ECLI:NL:CBB:2018:7
public
2018-10-24T14:06:03
2018-01-23
Raad voor de Rechtspraak
College van Beroep voor het bedrijfsleven
2018-01-25
17/1840
Voorlopige voorziening
NL
's-Gravenhage
Bestuursrecht
Rechtspraak.nl
RF 2018/42
JONDR 2018/422
JW 2018/30
http://deeplink.rechtspraak.nl/uitspraak?id=ECLI:NL:CBB:2018:7
public
2018-01-23T12:16:51
2018-01-25
Raad voor de Rechtspraak
ECLI:NL:CBB:2018:7 College van Beroep voor het bedrijfsleven , 25-01-2018 / 17/1840

Voorlopige voorziening. Verzoek tot schorsing van de publicatie van een last onder dwangsom als bedoeld in artikel 1:97 van de Wft afgewezen. Geen twijfel over de rechtmatigheid van de opgelegde last onder dwangsom. Geen sprake van individuele, bijzondere situatie waarbij de door verzoeker als gevolg van de publicatie te verwachten schade en/of gevolgen zodanig uitzonderlijk zijn dat het belang van bescherming van de markt daarvoor moet wijken. Nu niet is gebleken van een spoedeisend belang komt het verzoek tot schorsing van het invorderingsbesluit reeds daarom niet voor toewijzing in aanmerking.

uitspraak

COLLEGE VAN BEROEP VOOR HET BEDRIJFSLEVEN

zaaknummer: 17/1840

22310

uitspraak van de voorzieningenrechter van 25 januari 2018 op het verzoek om voorlopige voorziening in de zaak tussen

[naam] , te [plaats] , verzoeker

(gemachtigden: mr. S.C.H.M. Leijten en mr. A.C. van Campen),

en

de Stichting Autoriteit Financiële Markten (AFM), verweerder

(gemachtigden: mr. A.J. Boorsma en mr. T. Gillhaus).

Procesverloop

Bij besluit van 21 december 2016 (het primaire besluit) heeft AFM aan verzoeker een last onder dwangsom opgelegd wegens overtreding van artikel 5:20, eerste lid, van de Algemene wet bestuursrecht (Awb). De last houdt in dat verzoeker de door AFM gevorderde informatie moet verstrekken binnen tien werkdagen. Indien verzoeker in gebreke blijft, verbeurt hij een dwangsom van € 5.000,- per dag tot een maximum van € 50.000,-. AFM heeft verder besloten dat het primaire besluit openbaar wordt gemaakt als een dwangsom wordt verbeurd.

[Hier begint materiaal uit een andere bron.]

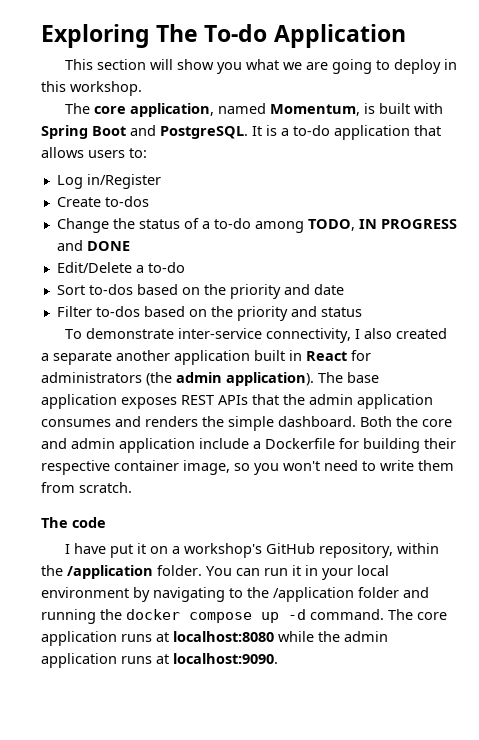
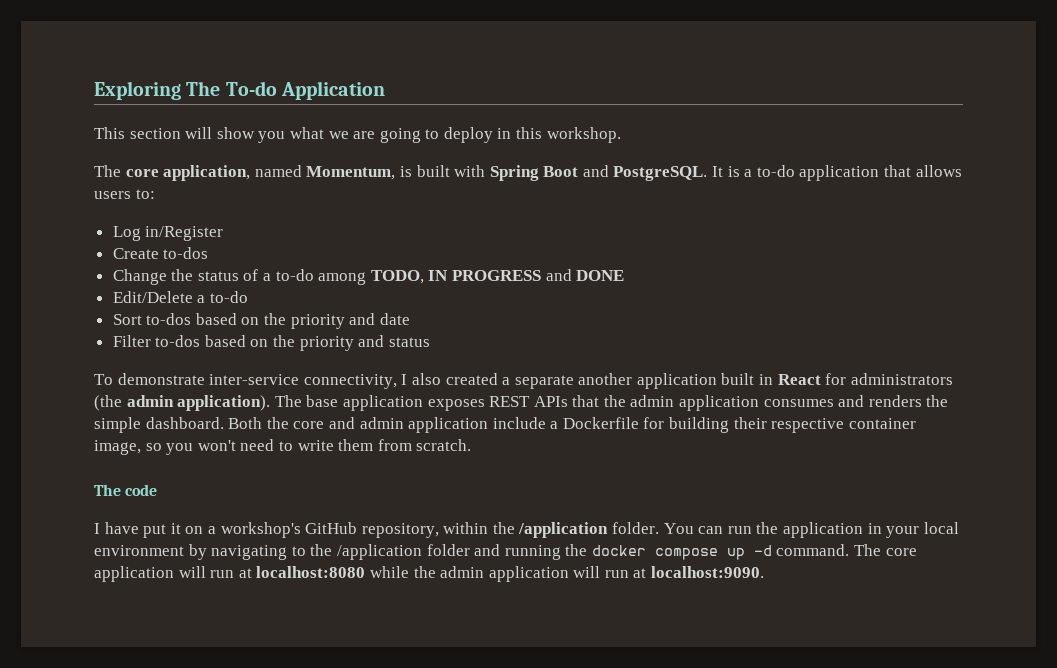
- You can run it in your local environment by navigating to the /application folder and running the docker compose up -d command.
+ You can run the application in your local environment by navigating to the /application folder and running the docker compose up -d command.
- The core application runs at localhost:8080 while the admin application runs at localhost:9090.
+ The core application will run at localhost:8080 while the admin application will run at localhost:9090.

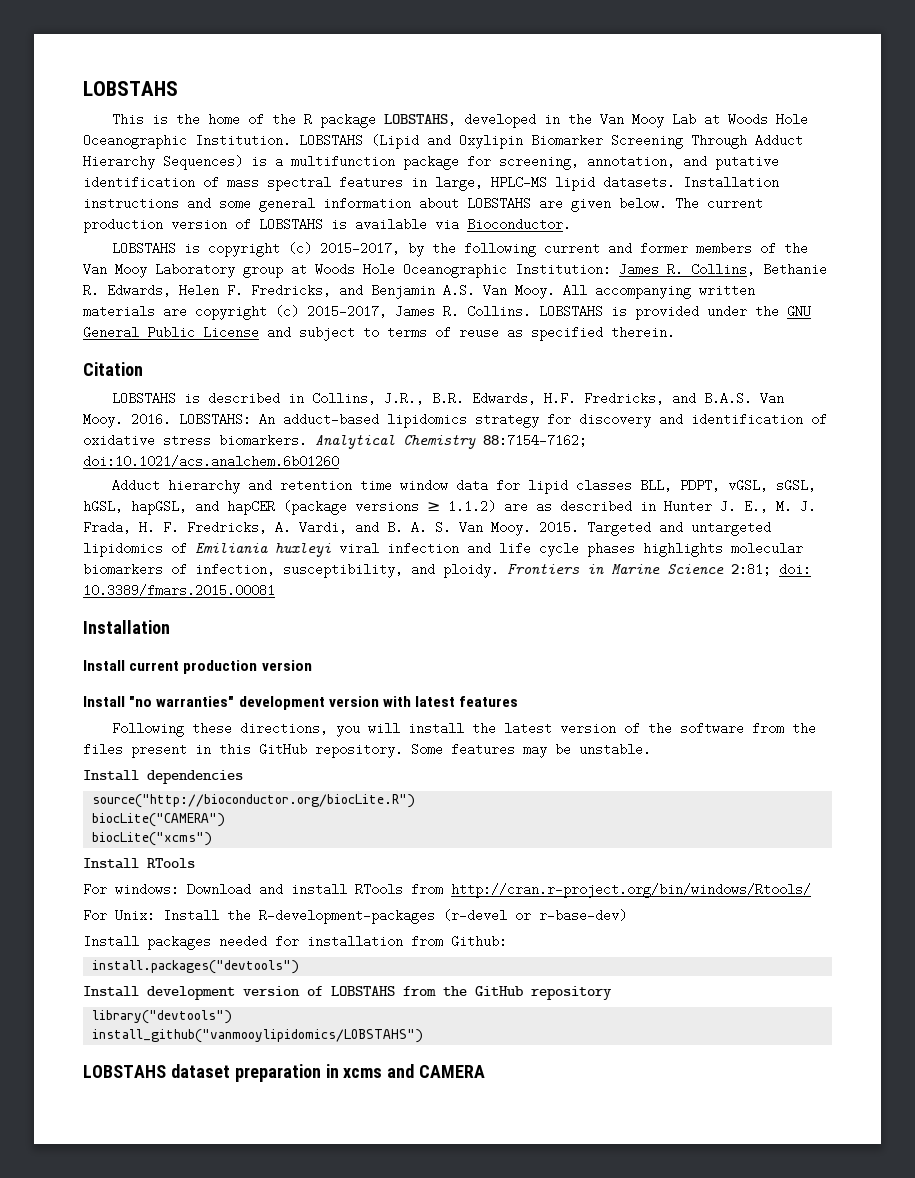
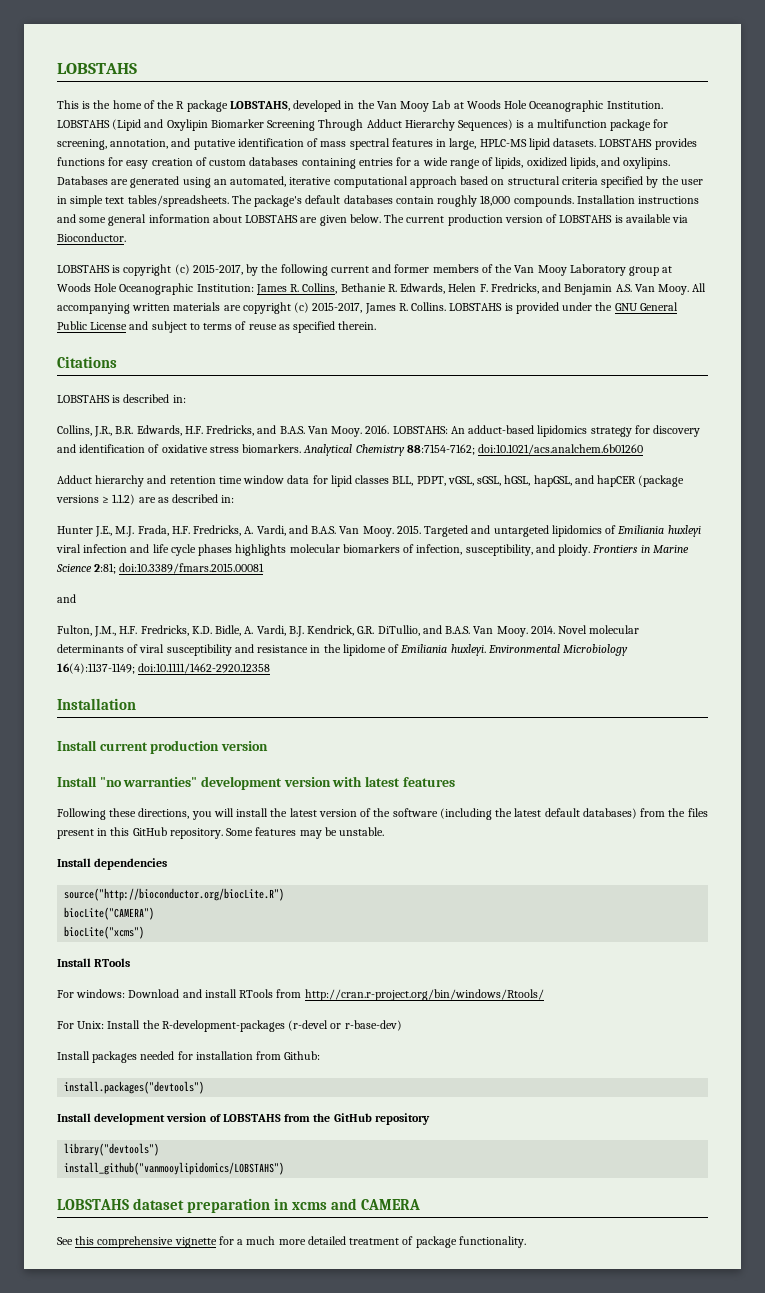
+ LOBSTAHS provides functions for easy creation of custom databases containing entries for a wide range of lipids, oxidized lipids, and oxylipins. Databases are generated using an automated, iterative computational approach based on structural criteria specified by the user in simple text tables/spreadsheets. The package's default databases contain roughly 18,000 compounds.
- Citation
+ Citations
- LOBSTAHS is described in Collins, J.R., B.R. Edwards, H.F. Fredricks, and B.A.S. Van Mooy.
+ LOBSTAHS is described in:
+ Collins, J.R., B.R. Edwards, H.F. Fredricks, and B.A.S. Van Mooy.
- Adduct hierarchy and retention time window data for lipid classes BLL, PDPT, vGSL, sGSL, hGSL, hapGSL, and hapCER (package versions ≥ 1.1.2) are as described in Hunter J. E., M. J. Frada, H. F. Fredricks, A. Vardi, and B. A. S. Van Mooy.
+ Adduct hierarchy and retention time window data for lipid classes BLL, PDPT, vGSL, sGSL, hGSL, hapGSL, and hapCER (package versions ≥ 1.1.2) are as described in:
+ Hunter J.E., M.J. Frada, H.F. Fredricks, A. Vardi, and B.A.S. Van Mooy.
- Frontiers in Marine Science 2:81; doi: 10.3389/fmars.2015.00081
+ Frontiers in Marine Science 2:81; doi:10.3389/fmars.2015.00081
+ and
+ Fulton, J.M., H.F. Fredricks, K.D. Bidle, A. Vardi, B.J. Kendrick, G.R. DiTullio, and B.A.S. Van Mooy. 2014. Novel molecular determinants of viral susceptibility and resistance in the lipidome of Emiliania huxleyi. Environmental Microbiology 16(4):1137-1149; doi:10.1111/1462-2920.12358
- Following these directions, you will install the latest version of the software from the files present in this GitHub repository.
+ Following these directions, you will install the latest version of the software (including the latest default databases) from the files present in this GitHub repository.
+ See this comprehensive vignette for a much more detailed treatment of package functionality.

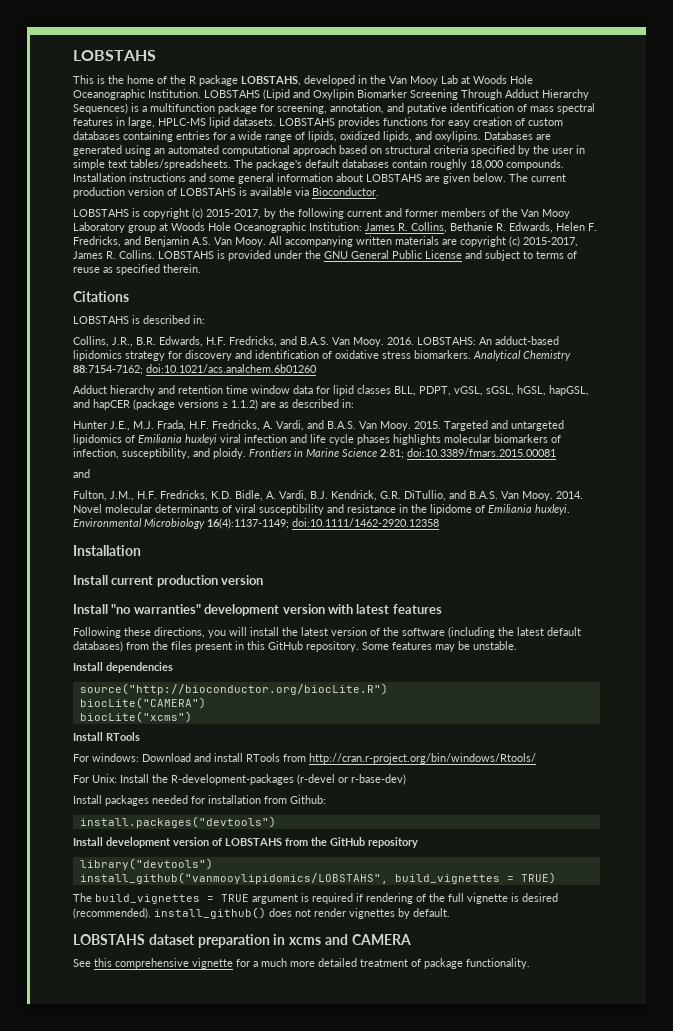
- Databases are generated using an automated, iterative computational approach based on structural criteria specified by the user in simple text tables/spreadsheets.
+ Databases are generated using an automated computational approach based on structural criteria specified by the user in simple text tables/spreadsheets.
- install_github("vanmooylipidomics/LOBSTAHS")
+ install_github("vanmooylipidomics/LOBSTAHS", build_vignettes = TRUE)
+ The build_vignettes = TRUE argument is required if rendering of the full vignette is desired (recommended). install_github() does not render vignettes by default.

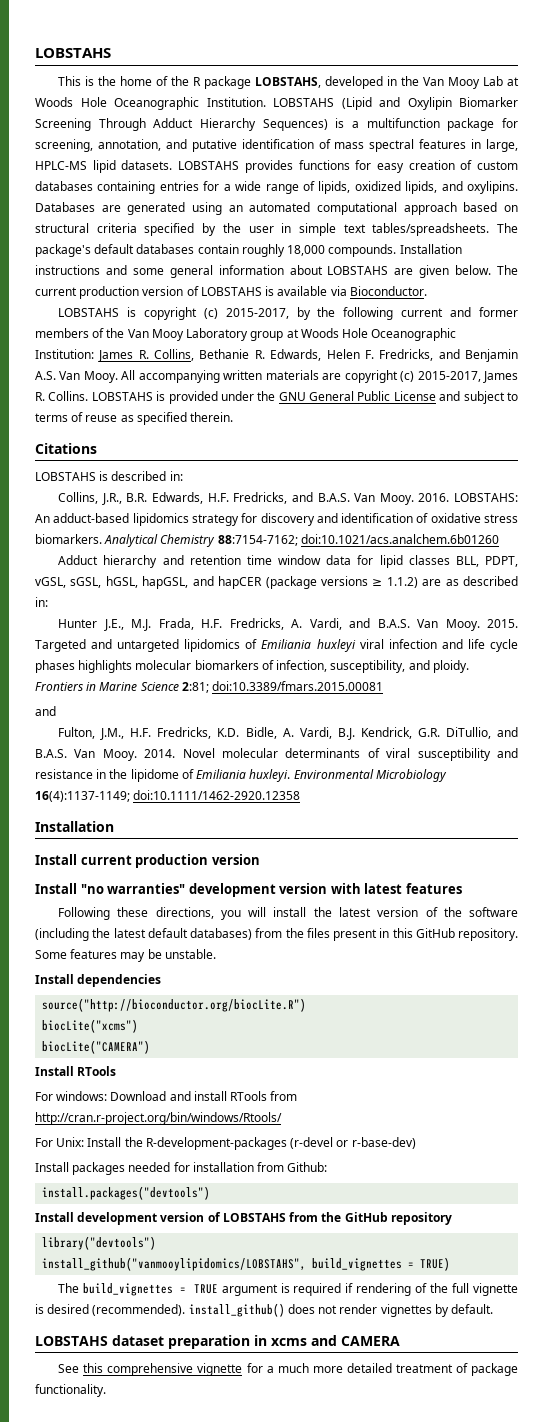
+ biocLite("xcms")
- biocLite("xcms")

Bij uitspraak van 20 februari 2017 (ECLI:NL:RBROT:2017:1724, niet gepubliceerd) heeft de voorzieningenrechter van de rechtbank Rotterdam (rechtbank) de publicatie van het primaire besluit geschorst.

Bij besluit van 31 mei 2017 heeft AFM dwangsommen ter hoogte van € 50.000,- ingevorderd (het invorderingsbesluit).

Bij besluit van 19 juli 2017 (het bestreden besluit) heeft AFM het bezwaar van verzoeker gericht tegen het primaire besluit en het invorderingsbesluit ongegrond verklaard.

Verzoeker heeft tegen het bestreden besluit beroep ingesteld.

Bij uitspraak van 12 december 2017 (ECLI:NL:RBROT:2017:9689, niet gepubliceerd) heeft de rechtbank het beroep van verzoeker tegen het bestreden besluit ongegrond verklaard.

Verzoeker heeft tegen de uitspraak van de rechtbank van 12 december 2017 hoger beroep ingesteld bij het College (geregistreerd onder nummer 17/1841). Verzoeker heeft tevens de voorzieningenrechter verzocht een voorlopige voorziening te treffen.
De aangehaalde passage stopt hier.